Benjamin Orr (December 1, 1772 – September 3, 1828) was a member of the United States House of Representatives from Massachusetts.

==Biography==

===Early life and education===
Orr was born in Bedford in the Province of New Hampshire on December 1, 1772. He was self-educated and apprenticed as a carpenter.
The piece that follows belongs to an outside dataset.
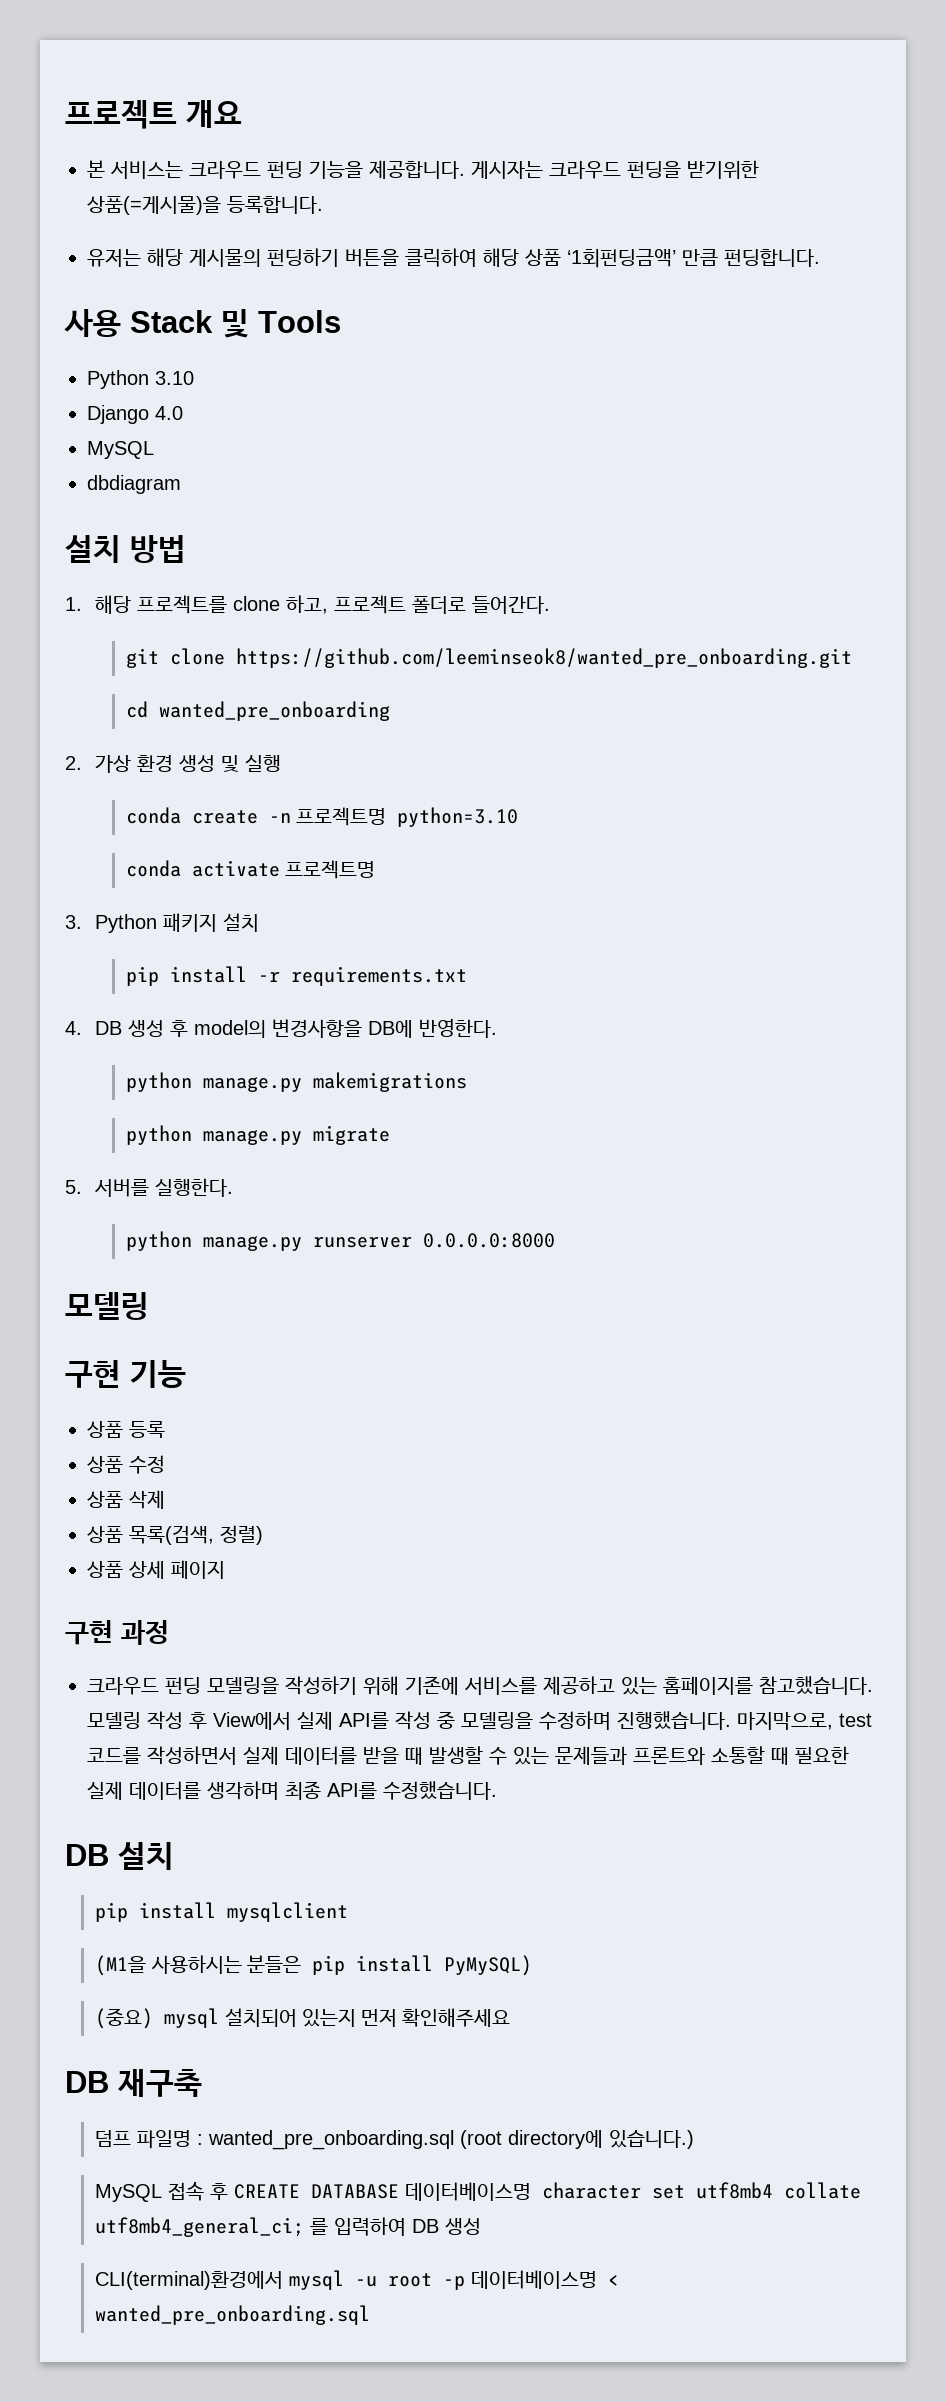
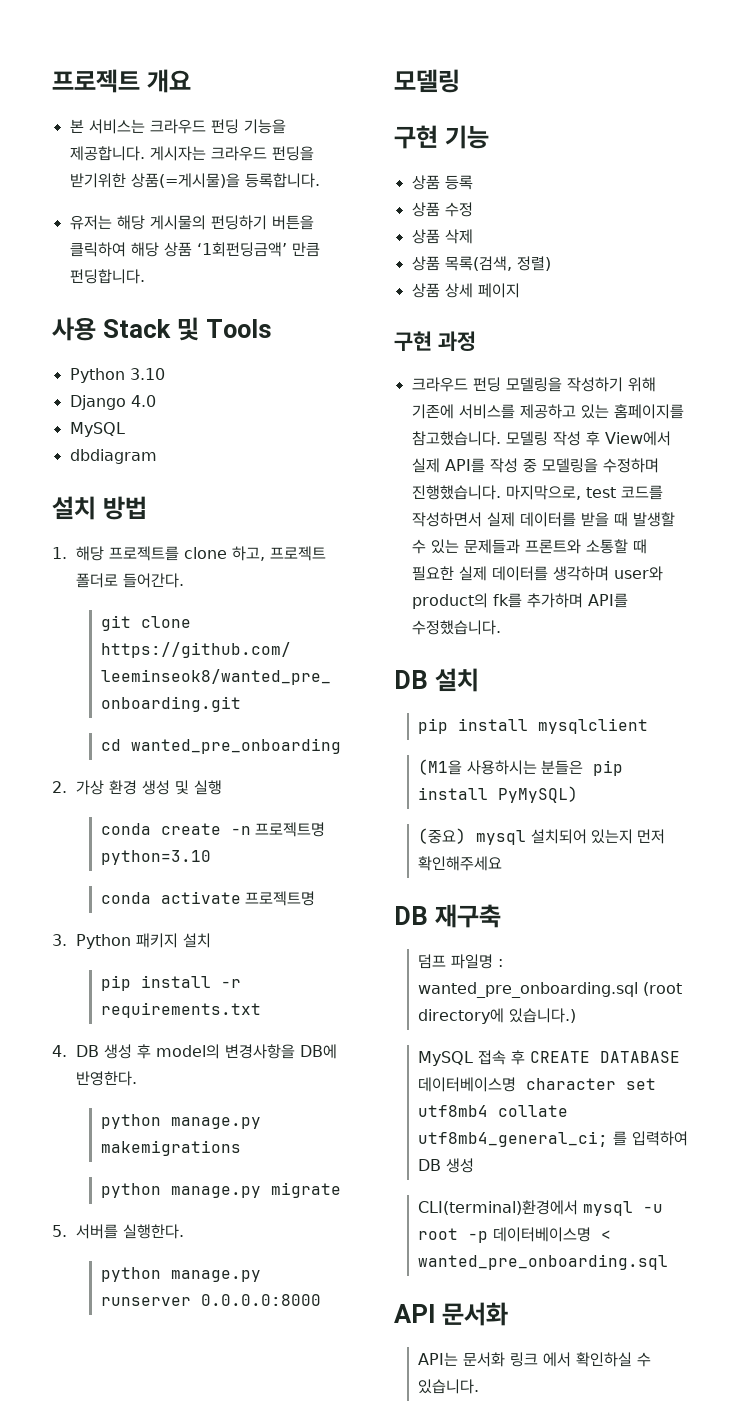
[285,1781,321,1800] 최종 -> [613,566,663,581] [411,593,583,609] user와 product의 fk를 추가하며
(371, 2315) none -> [394,1302,508,1326] [418,1352,652,1367] [418,1379,480,1394] // API 문서화 // API는 문서화 링크 에서 확인하실 수 있습니다.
He attended Fryeburg Academy, taught school at Concord and New Milford, New Hampshire; and graduated from Dartmouth College in 1798. He studied law, was admitted to the bar in 1801 and commenced the practice of law in Brunswick in Massachusetts' District of Maine.

===Career===
Orr moved to Topsham, in 1801 and continued the practice of law; was overseer of Bowdoin College in Brunswick, and served as trustee from 1814 to 1828 and as treasurer in 1815 and 1816.

Orr was elected as a Federalist to the Fifteenth Congress (March 4, 1817 – March 3, 1819) but was not a candidate for renomination in 1818.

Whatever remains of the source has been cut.